I’m all for lean startups, and if you’re building a new venture, this is an essential approach.  However, the area that I keep focusing on is this: how can we make established firms more innovative?  One of the reasons that I love the lean startup movement is this: it embeds the innovation DNA into the venture from the word go.

I’ll use The Innovation Matrix to illustrate:

As I’ve said before, most startups begin as accidental innovators.  They have to successfully execute an innovation, or they won’t survive, but they don’t have any kind of innovation infrastructure in place.  The problem is that if they don’t think about how to embed innovation, then even if they are successful, they are likely to become less innovative over time.

This is largely due to the management structures that you need to put into place as you scale.  Ben Horowitz describes this well in a great piece about how to scale effectively:

When you scale an organization, you will also need to give ground grudgingly.

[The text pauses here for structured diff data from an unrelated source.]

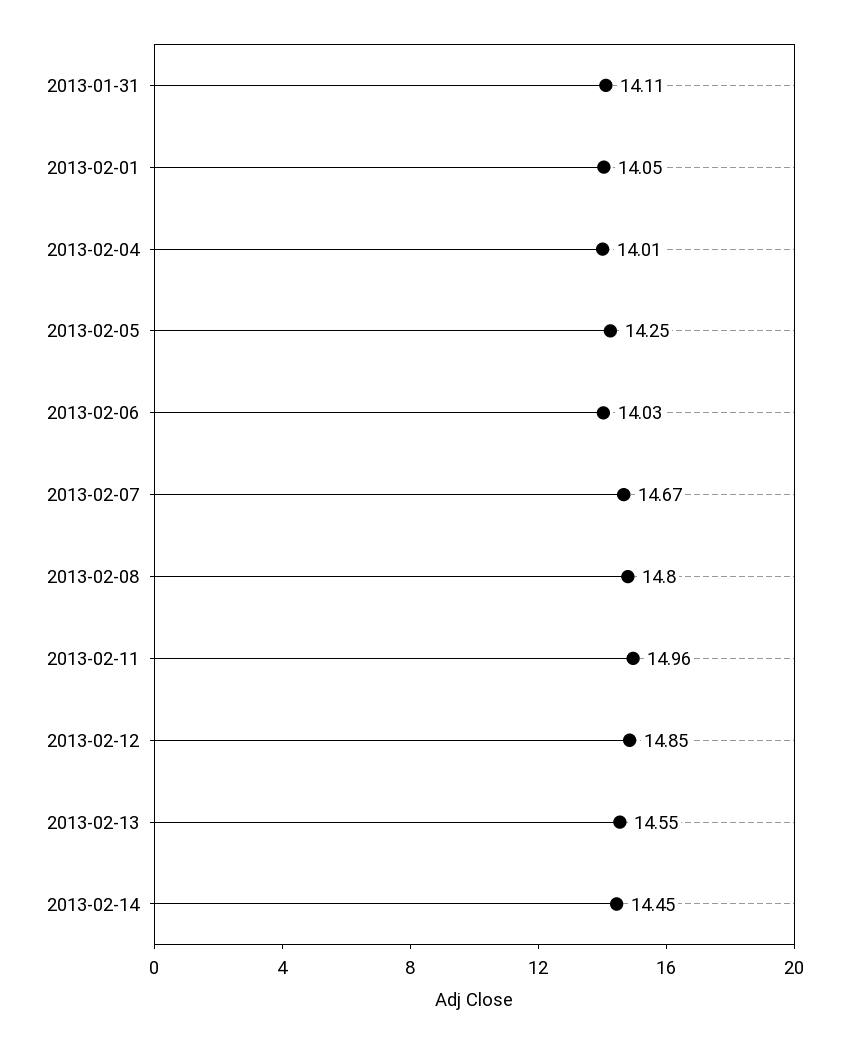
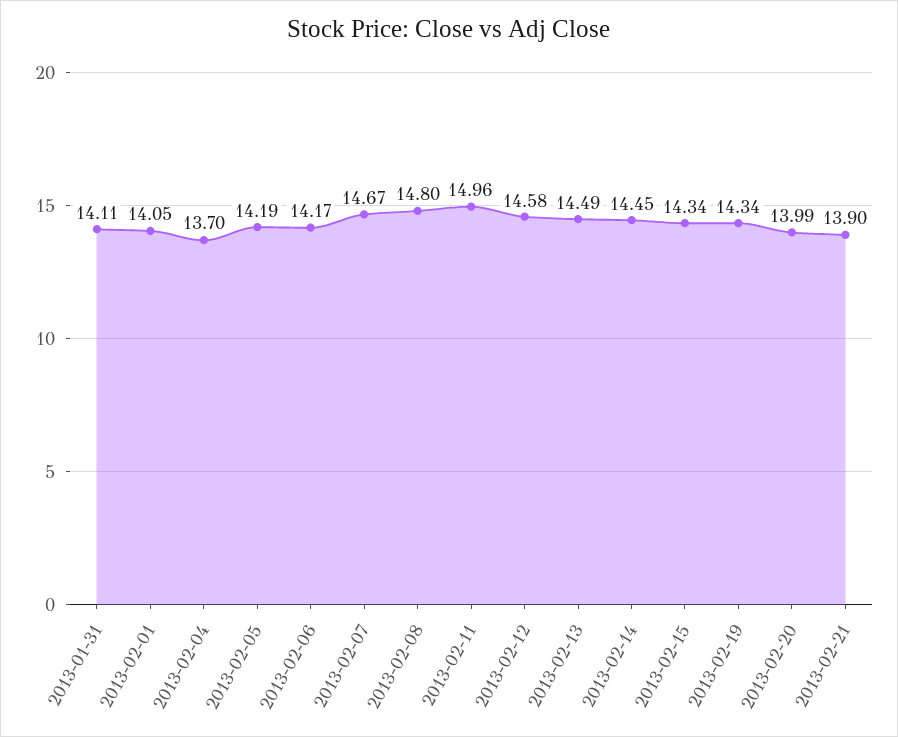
2013-02-04: 14.01 -> 13.7
2013-02-05: 14.25 -> 14.19
2013-02-06: 14.03 -> 14.17
2013-02-12: 14.85 -> 14.58
2013-02-13: 14.55 -> 14.49
2013-02-15: none -> 14.34
2013-02-19: none -> 14.34
2013-02-20: none -> 13.99
2013-02-21: none -> 13.9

Specialization, organizational structure, and process all complicate things quite a bit and implementing them will feel like you are moving away from common knowledge and quality communication. It is very much like the offensive lineman taking a step backwards. You will lose ground, but you will prevent your company from descending into chaos.

Horowitz’ approach is built around managing communication above all else in building your organisation, and this makes good sense.  The problem, though, is that often the structures that we put in place end up impeding innovation as it gets stifled by other management processes.  On the innovation matrix, this is shown by the blue arrows, as the firms lose their innovation capability over time.

This is where the lean startup approach is particularly useful.  If you successfully execute one of the lean startup approaches, you will move in the direction of the red arrow.  At worst, this will leave you as a fit for purpose innovator, but in the best case, it will set you up to become a world class innovator.